# HW6 Machine translation with Encoder-Decoder model

## Due April 24th, 23:59

In this homework, you are first shown an example of encoder-decoder machine translation model for a dummy problem. Make sure you understand how it works. Then you will need to build a similar model for a real machine translation data set. The data set provided in this homework is an italiano-english dataset (perché italiano 
è mia lingua preferita), but feel free to download your preferred language pari here (http://www.manythings.org/anki/).


You are given the following files:
- `Machine-Translation.ipynb`: This notebook file
- `ita.txt`: Training dataset (see http://www.manythings.org/anki/ to understand the structure)
- `utils/`: folder containing all utility code for the series of homeworks


### Deliverables (zip them all)

- pdf or html version of your final notebook
- Show some translation examples in your notebook
- writeup.pdf: Add a short essay discussing the biggest challenges you encounter during this assignment and what you have learnt.

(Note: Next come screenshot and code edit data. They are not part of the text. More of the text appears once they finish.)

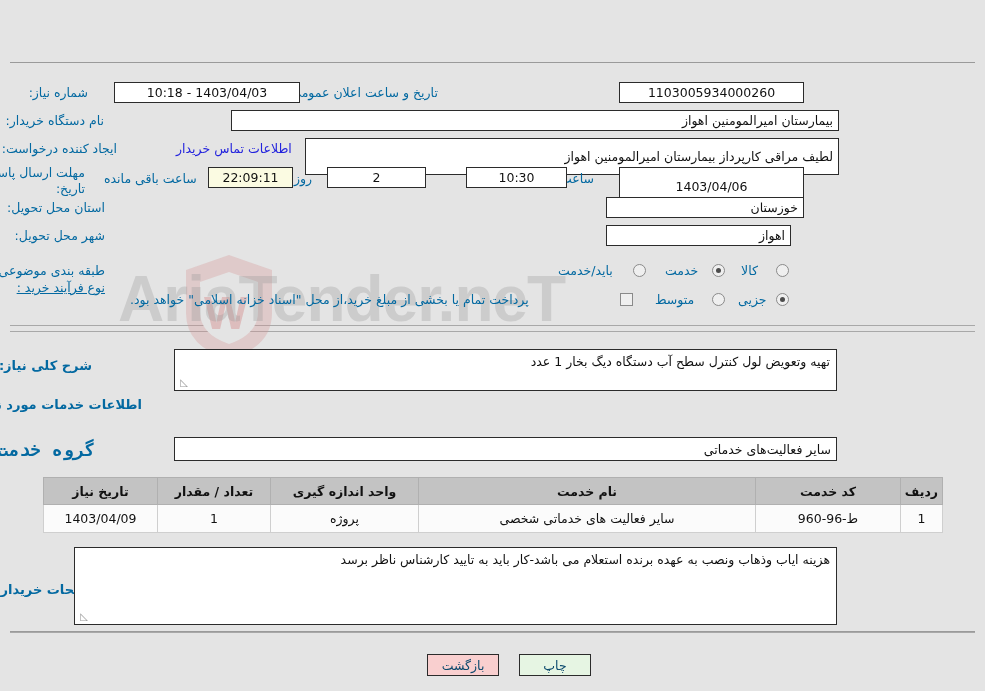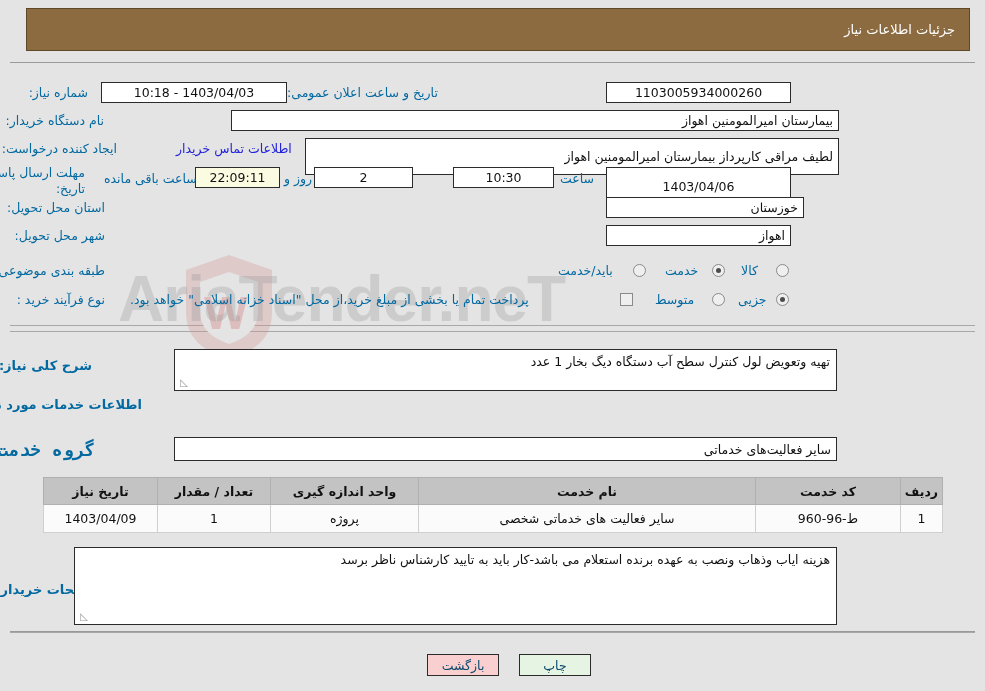--- a/index.html
+++ b/index.html
@@ -248,7 +248,6 @@
     <div class="wm-text">AriaTender.neT</div>
   </div>
 
-  <div class="header-bar">جزئیات اطلاعات نیاز</div>
 
   <div class="panel"></div>
   <div class="divider" style="top:325px;"></div>

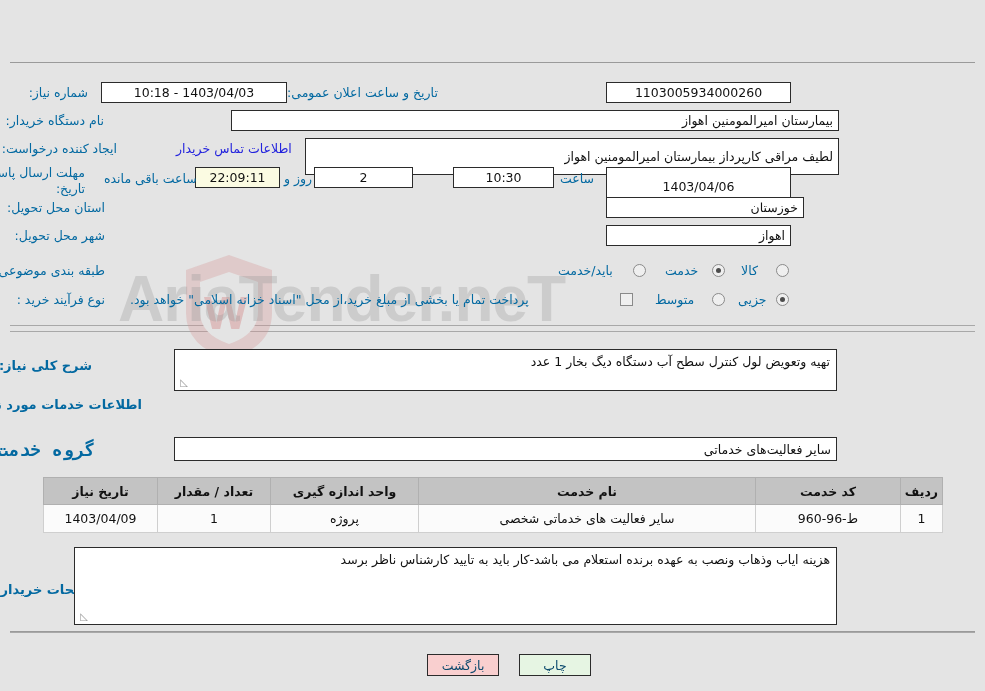--- a/index.html
+++ b/index.html
@@ -131,7 +131,7 @@
     overflow: hidden;
     white-space: nowrap;
   }
-  .box.center { justify-content: center; }
+  .box.center { justify-content: center; margin-left: 13px; }
   .box.start { justify-content: flex-start; padding-left: 46px; }
   .box.yellow { background: #fbfbe2; }
   .link {

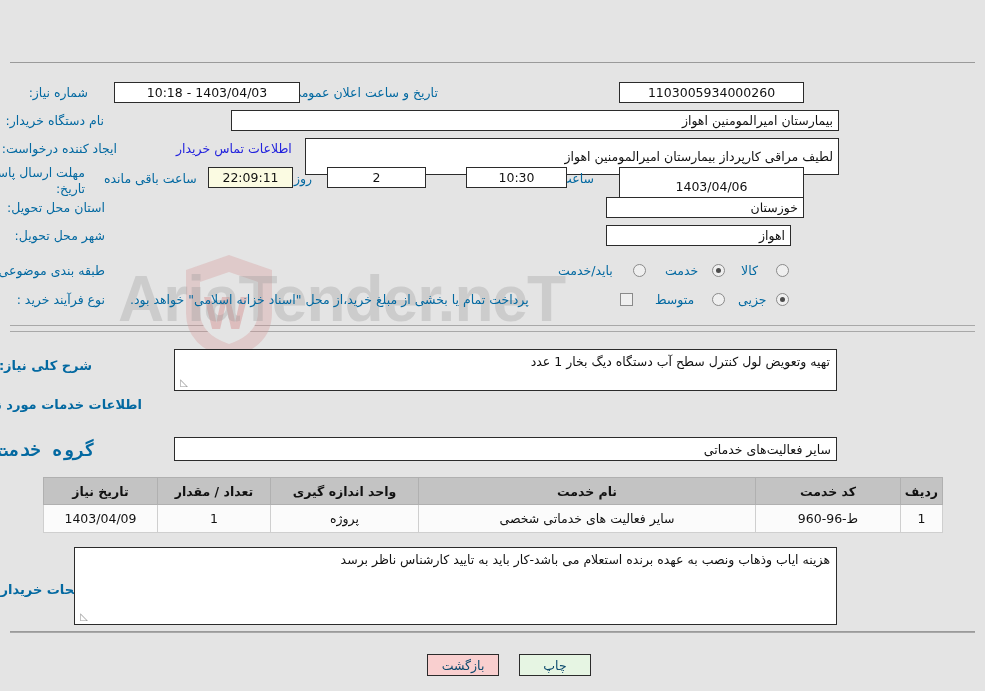--- a/index.html
+++ b/index.html
@@ -293,7 +293,7 @@
     <div class="radio" style="left:633px; top:264px;"></div>
     <div class="lbl" style="left:558px; top:263px;">باید/خدمت</div>
 
-    <div class="lbl" style="right:880px; top:292px;">نوع فرآیند خرید :</div>
+    <div class="lbl" style="right:880px; top:280px;text-decoration:underline;">نوع فرآیند خرید :</div>
     <div class="radio on" style="left:776px; top:293px;"></div>
     <div class="lbl" style="left:738px; top:292px;">جزیی</div>
     <div class="radio" style="left:712px; top:293px;"></div>

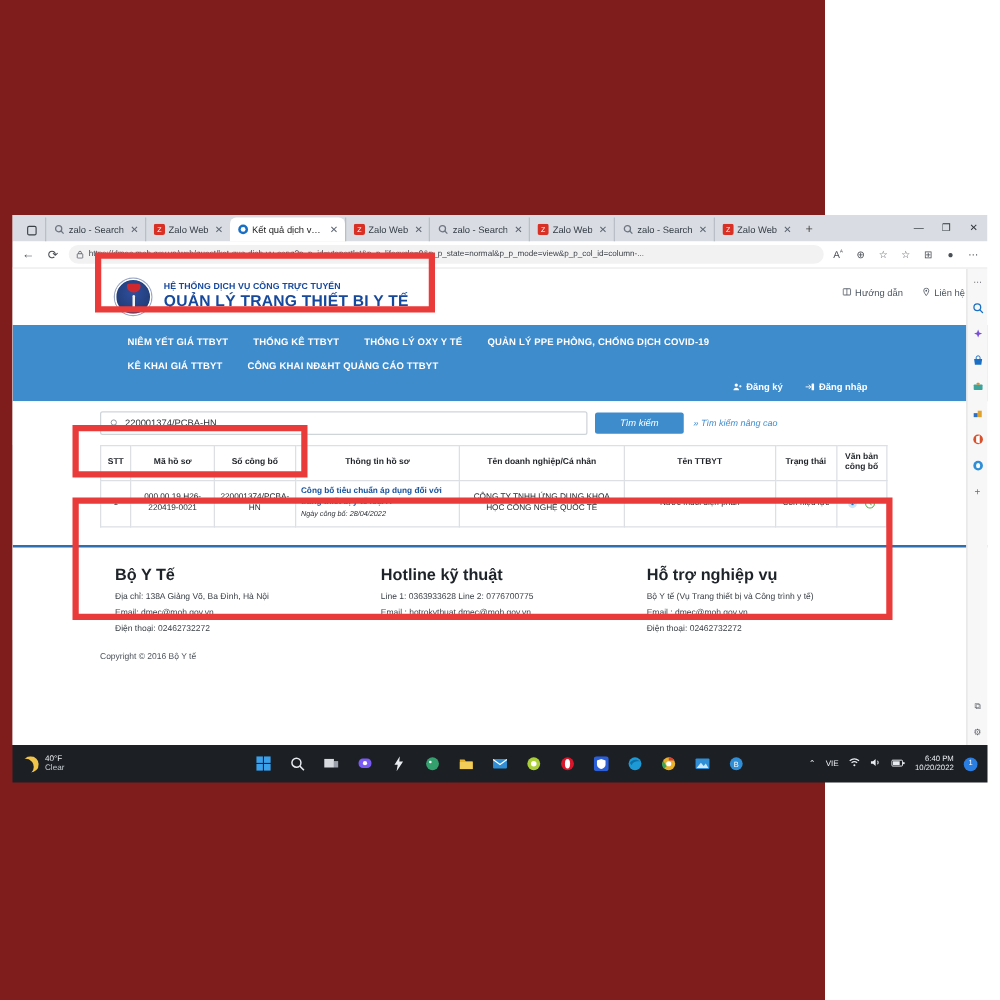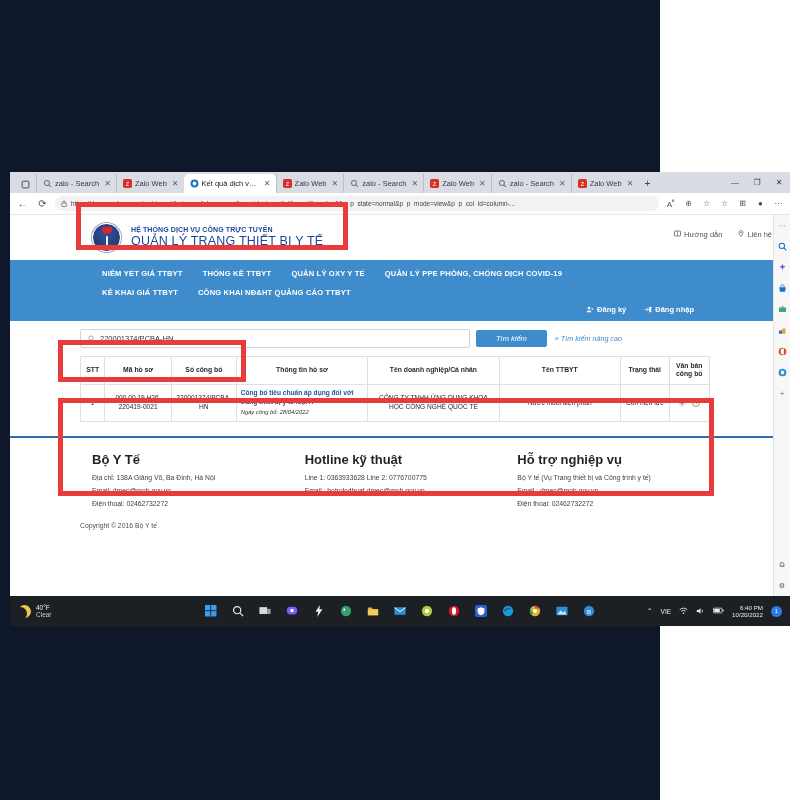--- a/index.html
+++ b/index.html
@@ -13,7 +13,7 @@
   #stage {
     position: relative;
     width: 660px; height: 800px;
-    background: #0f172a;
+    background: #7f1d1d;
   }
 
   

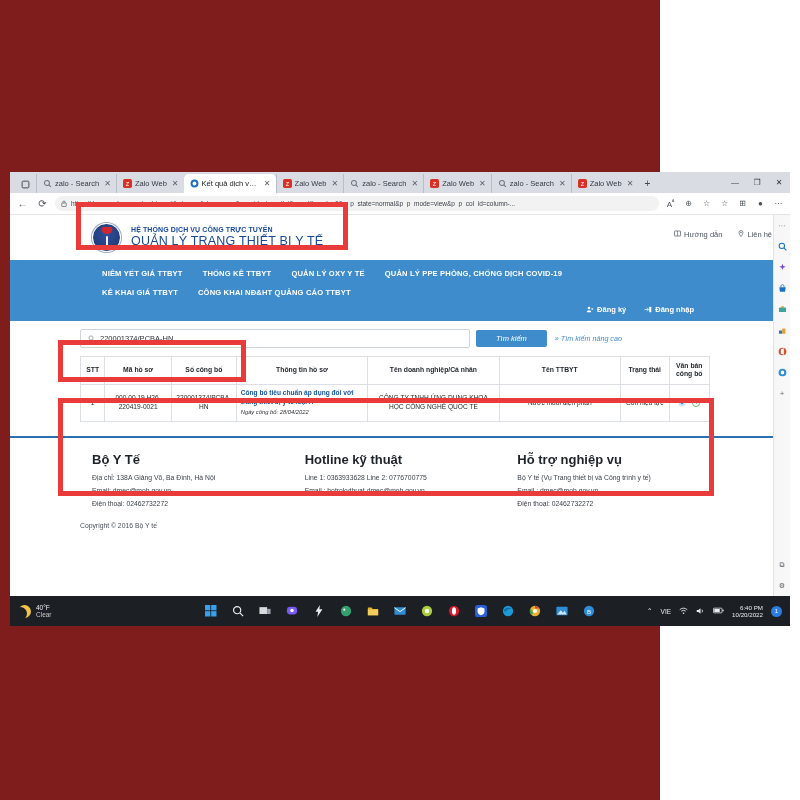--- a/index.html
+++ b/index.html
@@ -150,7 +150,7 @@
     font-size: 7px; color: #16489c; letter-spacing: .1px; font-weight: bold;
   }
   .logo-line2 {
-    font-size: 12.5px; color: #16489c; font-weight: normal; letter-spacing: .2px;
+    font-size: 12.5px; color: #16489c; font-weight: bold; letter-spacing: .2px;
   }
   .header-links {
     margin-left: auto;

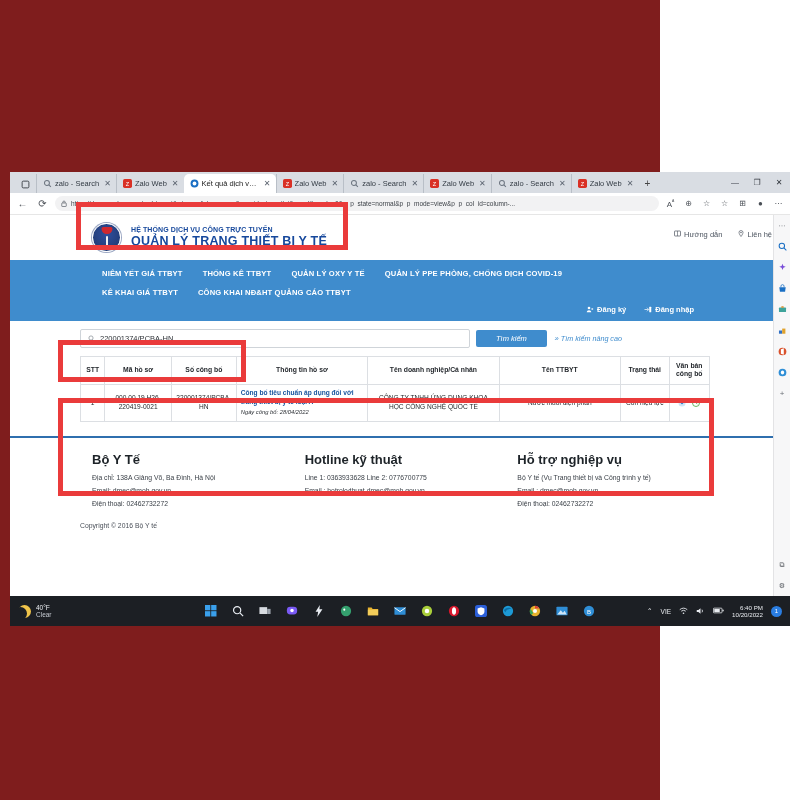--- a/index.html
+++ b/index.html
@@ -527,7 +527,7 @@
         <div class="navrow">
           <div class="navitem">NIÊM YẾT GIÁ TTBYT</div>
           <div class="navitem">THỐNG KÊ TTBYT</div>
-          <div class="navitem">QUẢN LÝ OXY Y TẾ</div>
+          <div class="navitem">THỐNG LÝ OXY Y TẾ</div>
           <div class="navitem">QUẢN LÝ PPE PHÒNG, CHỐNG DỊCH COVID-19</div>
         </div>
         <div class="navrow">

(**You are encouraged to add the writeup doc into your notebook
using markdown/html langauge, just like how this notes is prepared**)

# Set up

In [1]:
%load_ext autoreload
%autoreload 2
%matplotlib inline

import os, sys
# add utils folder to path
p = os.path.dirname(os.getcwd())
if p not in sys.path:
    sys.path = [p] + sys.path

from utils.general import show_keras_model

from tensorflow.keras.models import Model

# Dummy Translation Problem
We are not doing anything real here, rather, we create a dummy problem to demonstrate how easy or hard to use a S2S model for machine translation.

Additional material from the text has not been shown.